Content starts

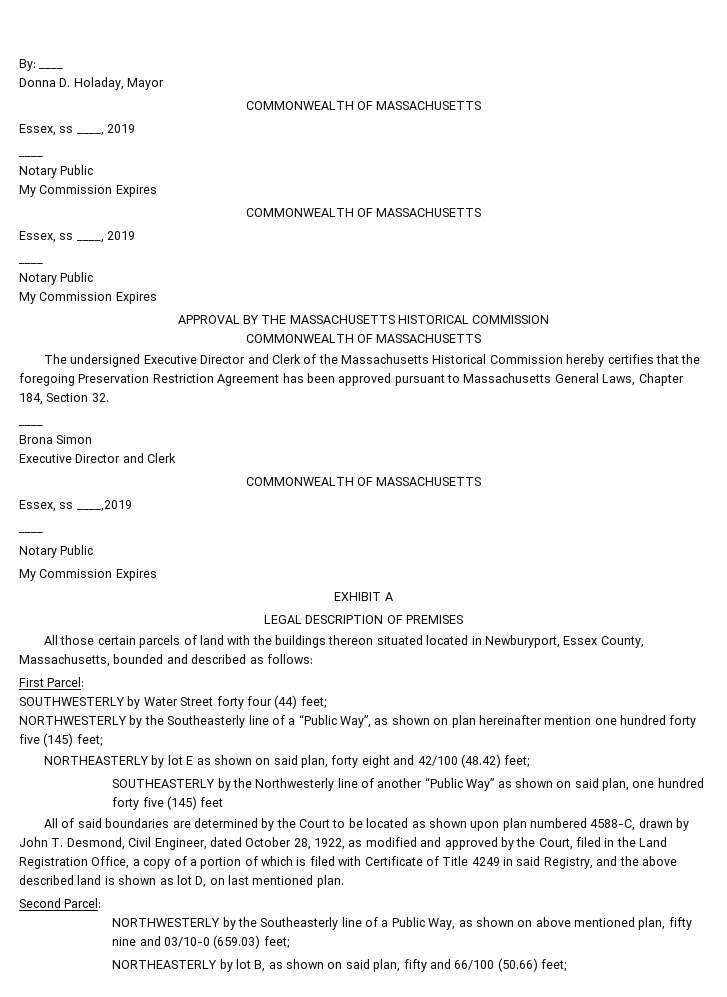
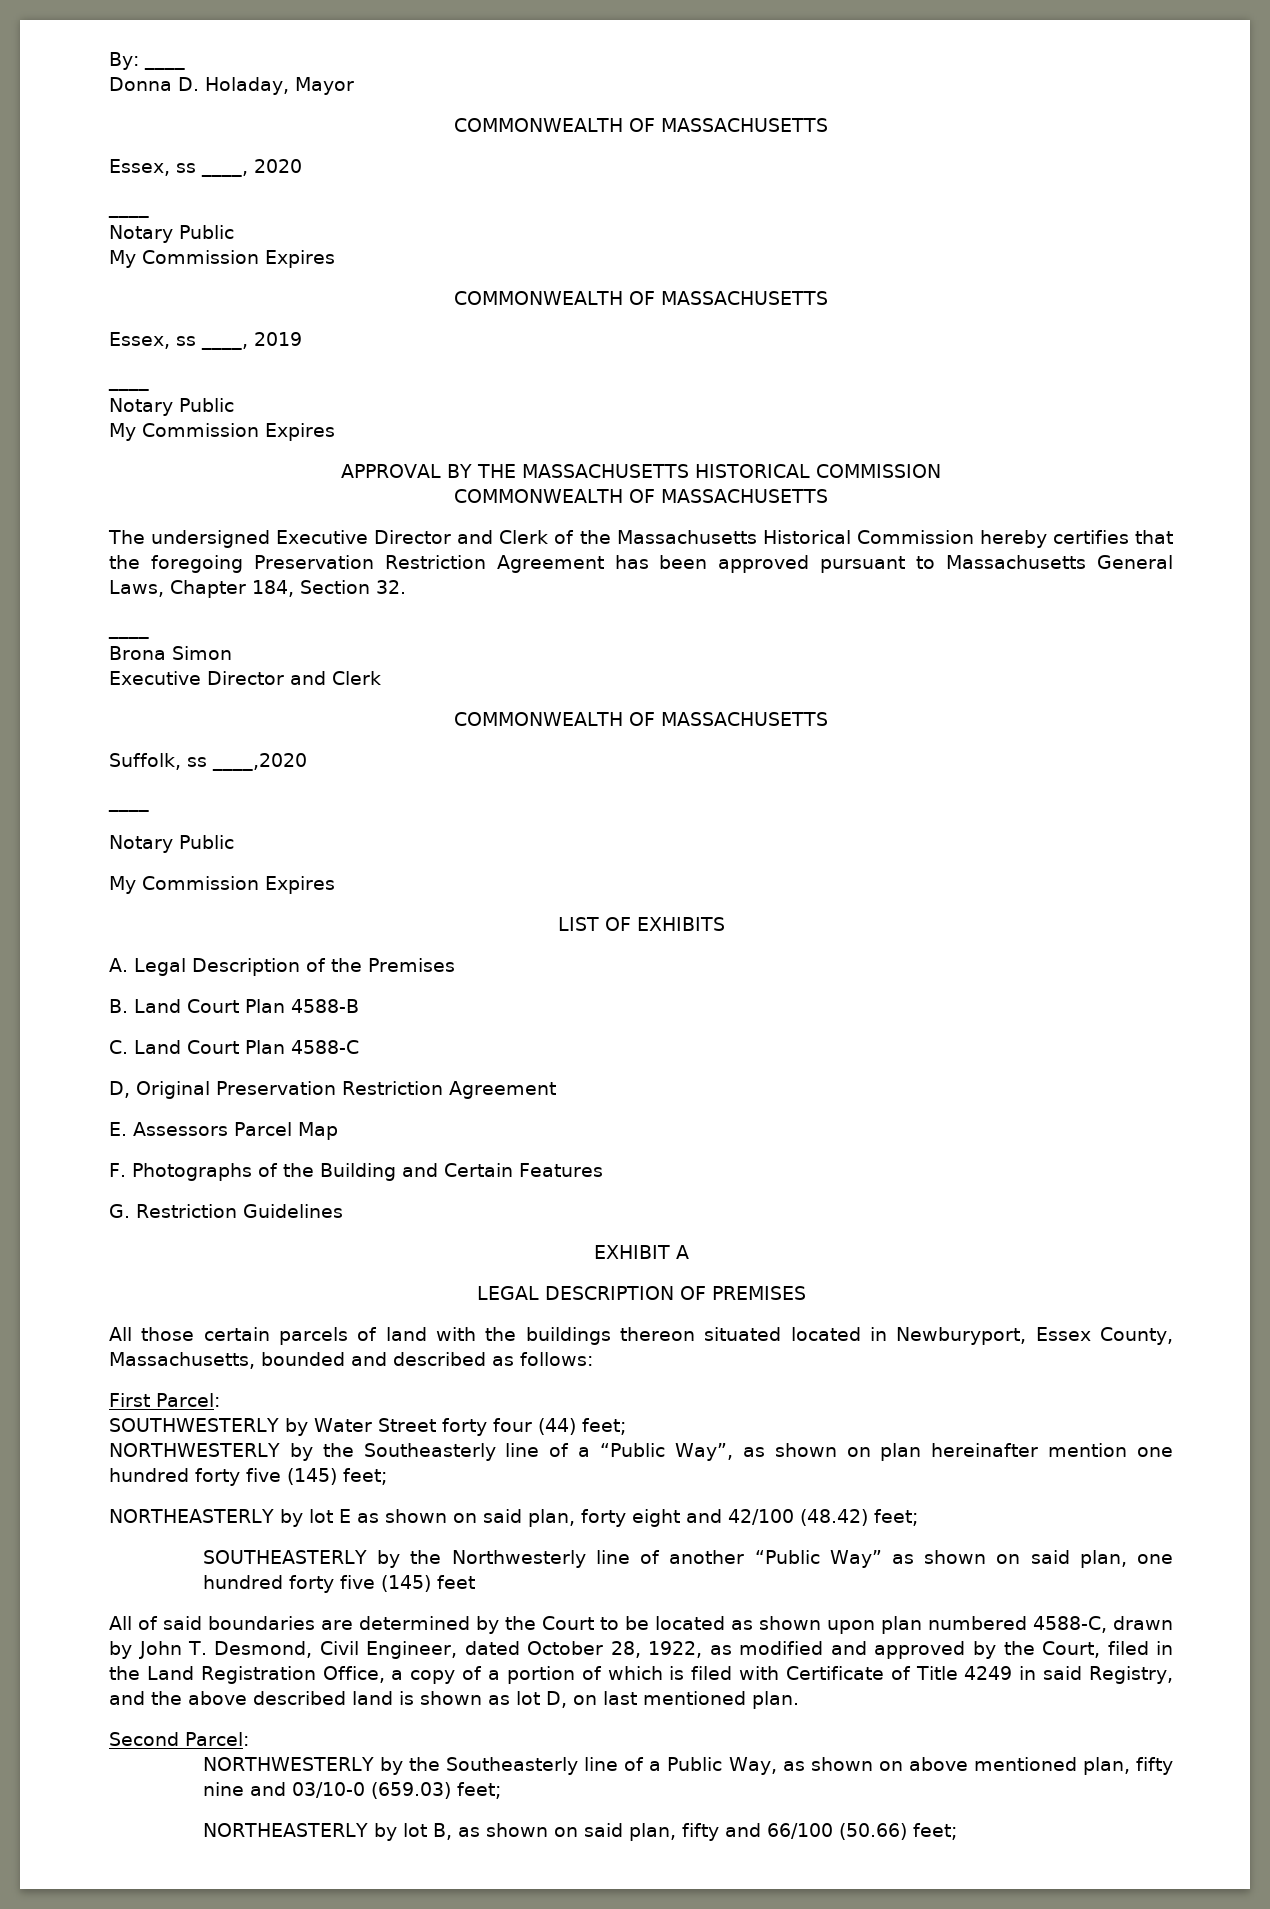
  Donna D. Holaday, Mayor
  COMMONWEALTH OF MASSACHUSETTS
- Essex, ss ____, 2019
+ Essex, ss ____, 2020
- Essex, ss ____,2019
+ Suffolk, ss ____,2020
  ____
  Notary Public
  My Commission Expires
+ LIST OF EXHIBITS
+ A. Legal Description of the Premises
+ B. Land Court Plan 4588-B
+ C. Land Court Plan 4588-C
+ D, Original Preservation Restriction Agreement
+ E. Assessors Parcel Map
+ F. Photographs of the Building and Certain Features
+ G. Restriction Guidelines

Content ends
Content starts

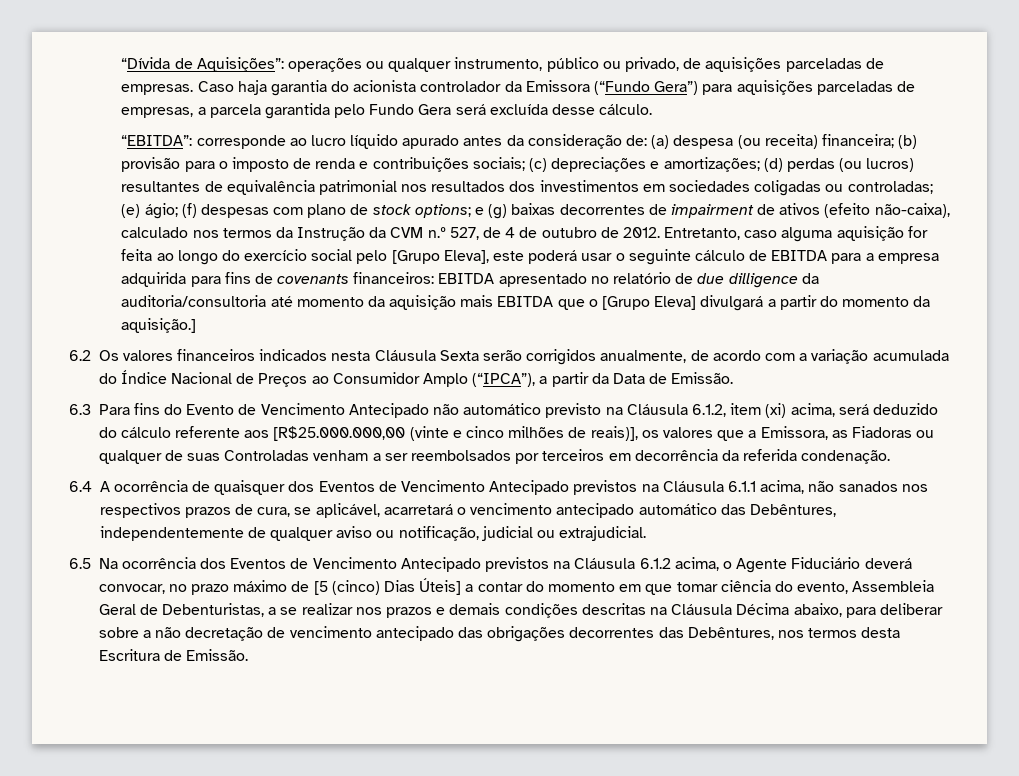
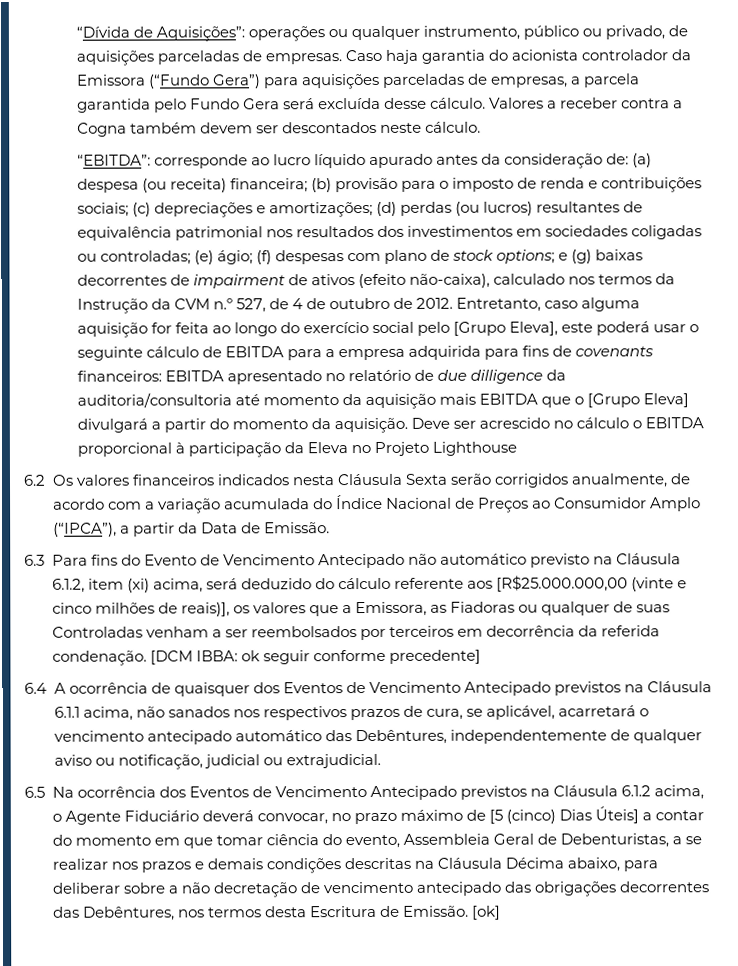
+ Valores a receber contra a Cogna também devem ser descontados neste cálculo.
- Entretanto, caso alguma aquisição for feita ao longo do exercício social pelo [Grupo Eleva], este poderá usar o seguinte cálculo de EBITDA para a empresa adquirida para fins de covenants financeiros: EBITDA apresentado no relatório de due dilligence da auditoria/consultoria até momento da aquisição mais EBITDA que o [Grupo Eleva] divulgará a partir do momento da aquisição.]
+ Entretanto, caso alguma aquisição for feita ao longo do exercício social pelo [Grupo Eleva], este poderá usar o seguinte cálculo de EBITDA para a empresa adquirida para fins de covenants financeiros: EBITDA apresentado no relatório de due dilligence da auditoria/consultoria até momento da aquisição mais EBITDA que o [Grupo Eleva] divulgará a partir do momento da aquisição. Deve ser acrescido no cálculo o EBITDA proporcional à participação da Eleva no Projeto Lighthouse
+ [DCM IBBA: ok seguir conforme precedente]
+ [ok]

Content ends

WORK INSTRUCTION: Your answer should consist solely of the lines above from the line with "ss ____, 2020" to the line with "G. Restriction Guidelines", both included, reproduced exactly.

ANSWER:
+ Essex, ss ____, 2020
- Essex, ss ____,2019
+ Suffolk, ss ____,2020
  ____
  Notary Public
  My Commission Expires
+ LIST OF EXHIBITS
+ A. Legal Description of the Premises
+ B. Land Court Plan 4588-B
+ C. Land Court Plan 4588-C
+ D, Original Preservation Restriction Agreement
+ E. Assessors Parcel Map
+ F. Photographs of the Building and Certain Features
+ G. Restriction Guidelines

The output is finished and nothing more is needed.